John Carter chronology
| Castles of Ghana (1986) | Dance of the Love Ghosts (1987) | Fields (1988) |

= Dance of the Love Ghosts =

Dance of the Love Ghosts is an album by the American musician John Carter, released in 1987. It is the third part of Carter's Roots and Folklore: Episodes in the Development of American Folk Music series.

==Production==
The album is about the Middle Passage and the initial experiences of enslaved Africans. It was engineered by Jim Anderson and Jim Goatly. Carter incorporated electronic elements for the first time on a record. He worked with musicians based mostly in New York City, including Benny Powell on trombone, Bobby Bradford on cornet, Fred Hopkins on bass, and Marty Ehrlich on clarinet. Don Preston contributed on keyboards; Andrew Cyrille contributed on drums, with additional rhythms provided by three Ashanti percussionists.
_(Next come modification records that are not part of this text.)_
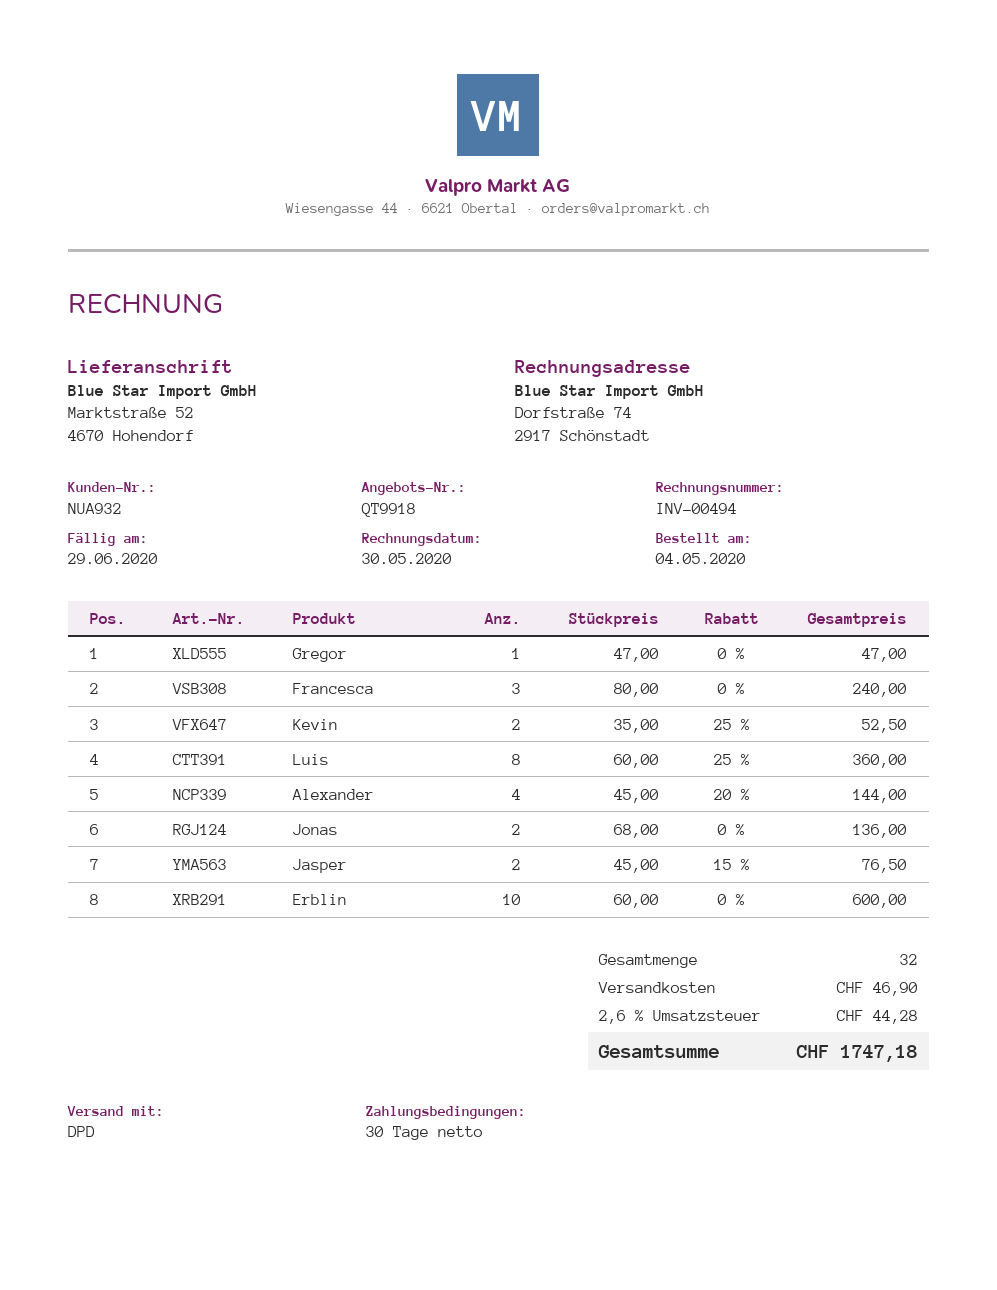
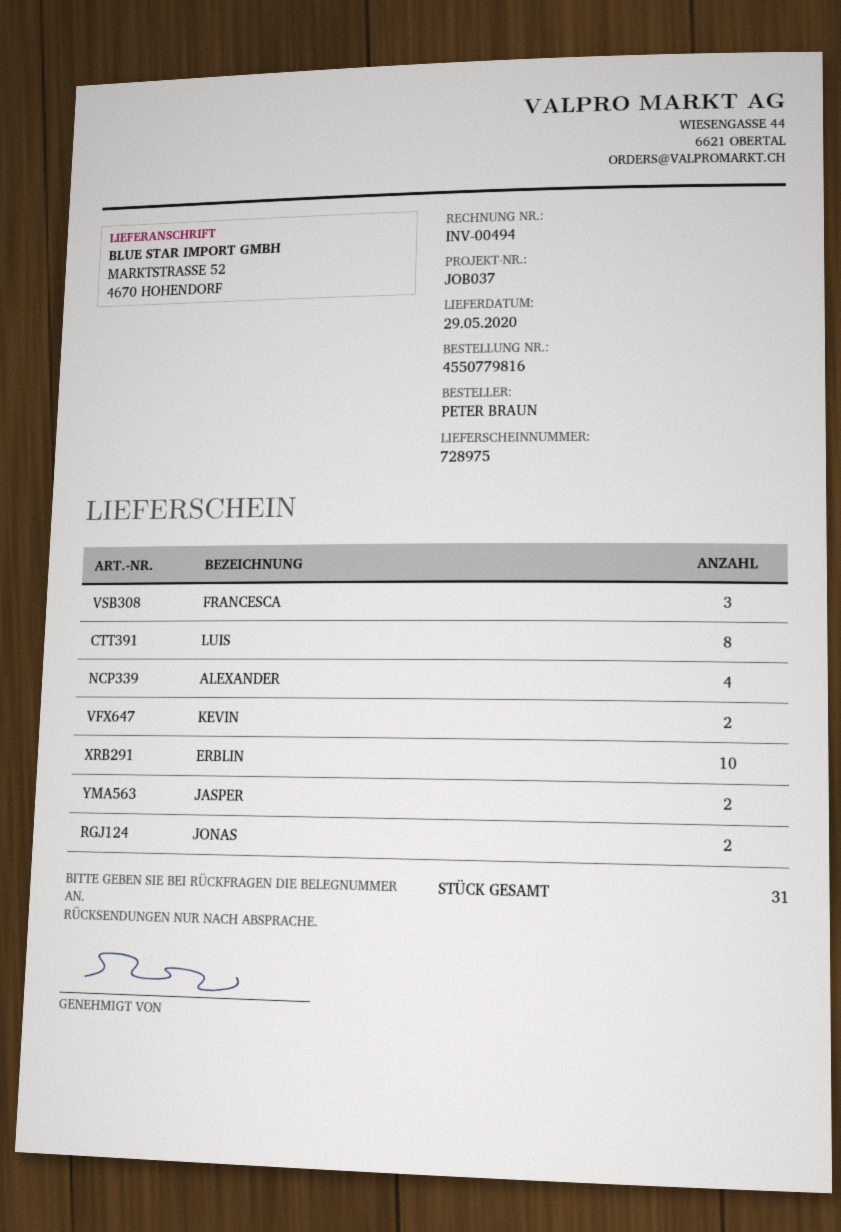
Gregor: 1 -> none
total quantity: 32 -> 31

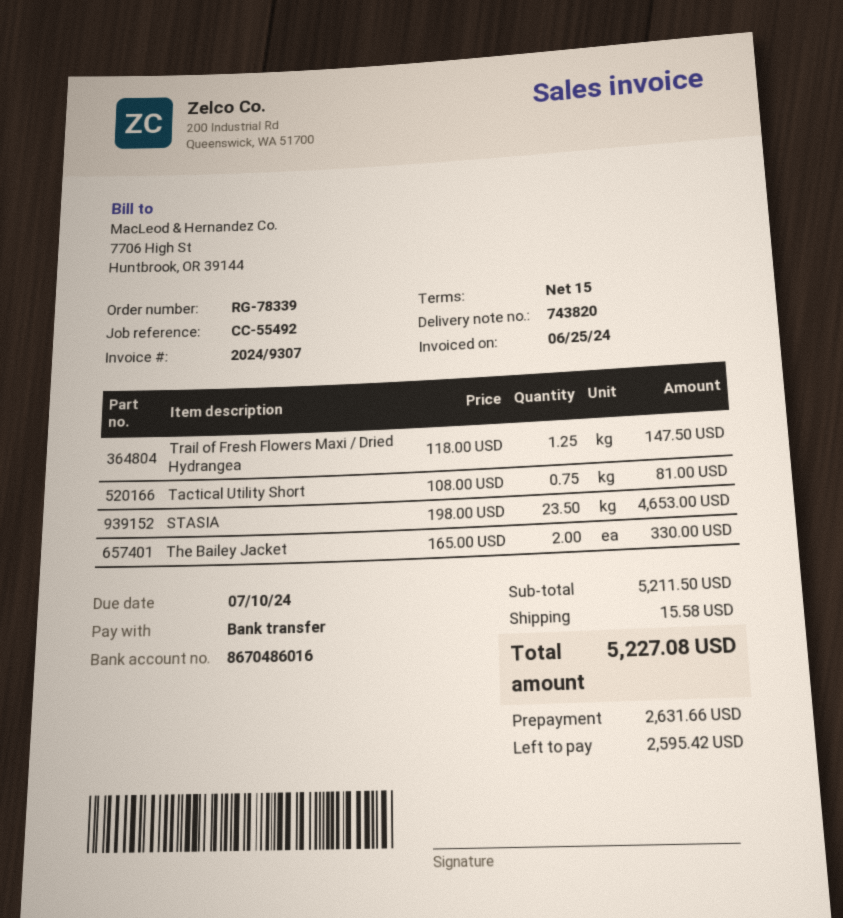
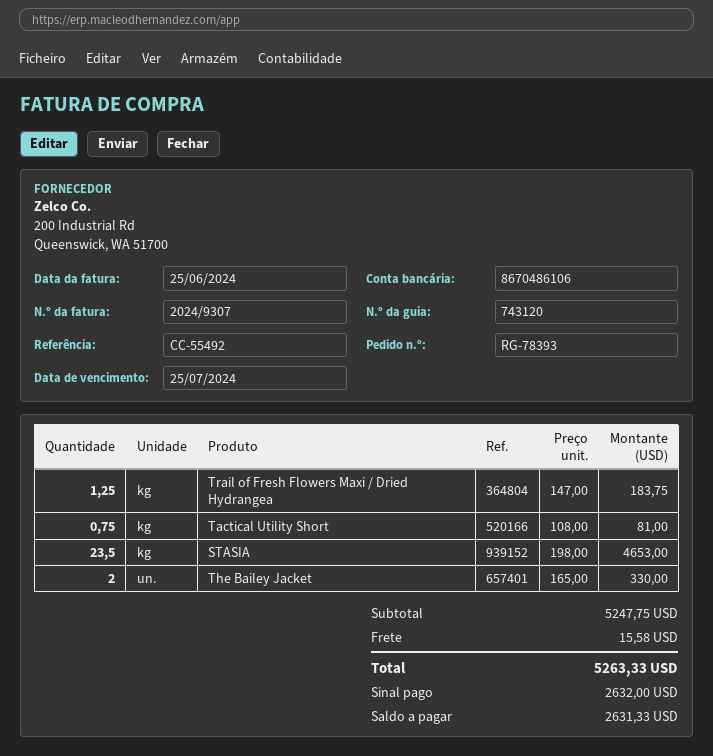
order number: RG-78339 -> RG-78393
delivery note number: 743820 -> 743120
due date: 2024-07-10 -> 2024-07-25
bank account: 8670486016 -> 8670486106
Trail of Fresh Flowers Maxi / Dried Hydrangea: 1.25 x 118.00 = 147.50 -> 1.25 x 147.00 = 183.75
subtotal: 5211.50 -> 5247.75
total: 5227.08 -> 5263.33
deposit: 2631.66 -> 2632.00
balance: 2595.42 -> 2631.33

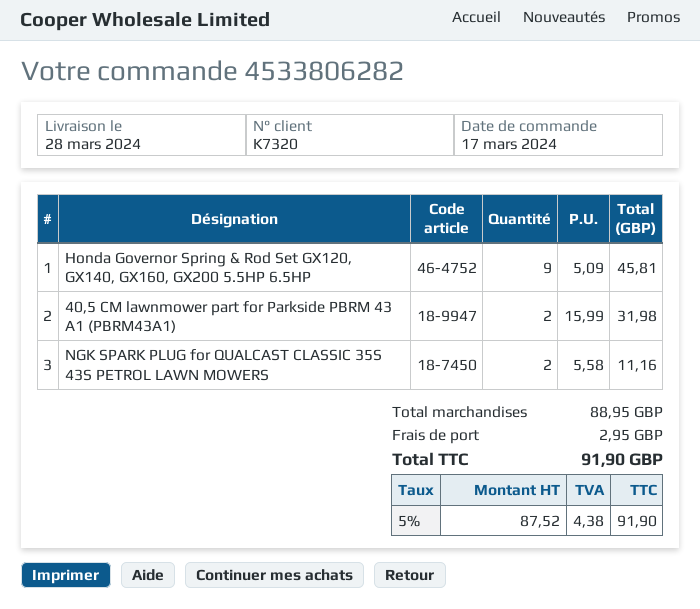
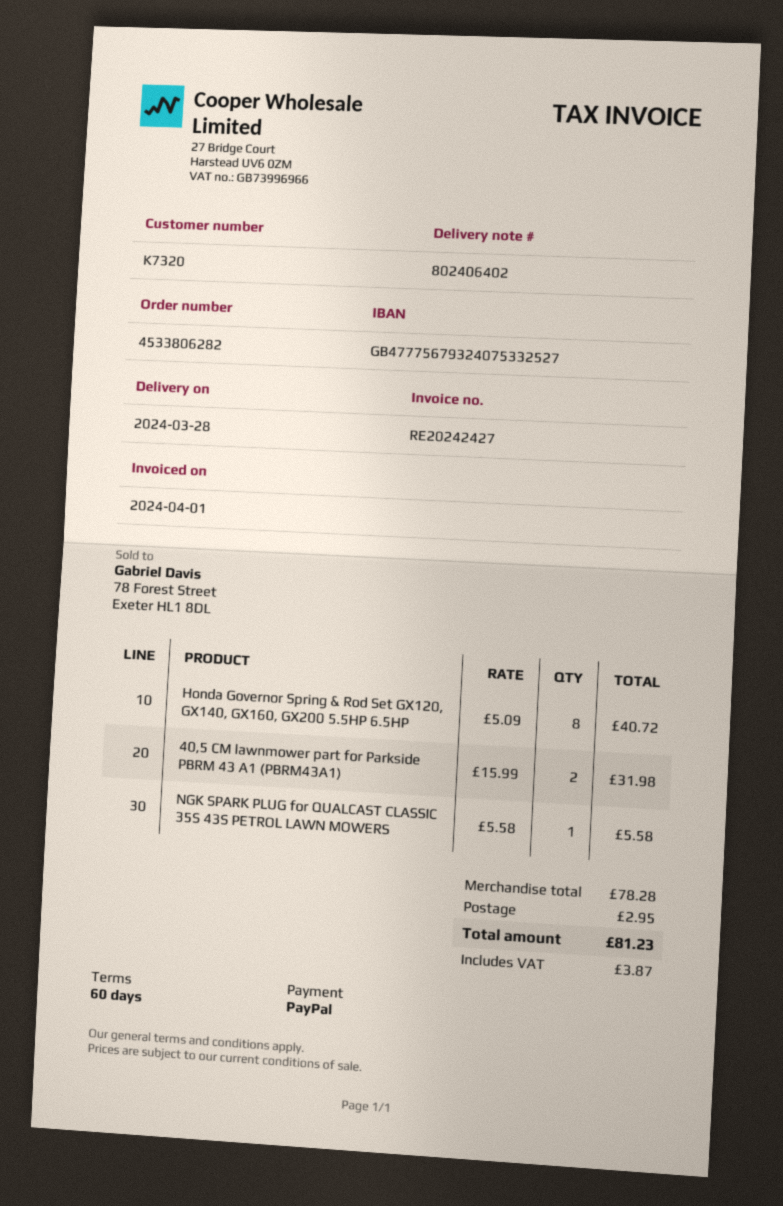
Honda Governor Spring & Rod Set GX120, GX140, GX160, GX200 5.5HP 6.5HP: 9 x 5.09 = 45.81 -> 8 x 5.09 = 40.72
NGK SPARK PLUG for QUALCAST CLASSIC 35S 43S PETROL LAWN MOWERS: 2 x 5.58 = 11.16 -> 1 x 5.58 = 5.58
subtotal: 88.95 -> 78.28
tax: 4.38 -> 3.87
total: 91.90 -> 81.23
Violinist Terry Jenoure sang on "The Captain's Dilemma". "The Silent Drum" employs African polyrhythms.

==Critical reception==

The Chicago Sun-Times called the album "an emotionally compelling and sometimes gripping telling of Africans being shipped to America as slaves". The Chicago Tribune said that "the colors of the writing are Ellingtonian, which is as it should be, and Bradford's singing tone at once sears and heals the soul." The New York Times labeled the music "a more open-ended, large-scale, abstract kind of chamber jazz".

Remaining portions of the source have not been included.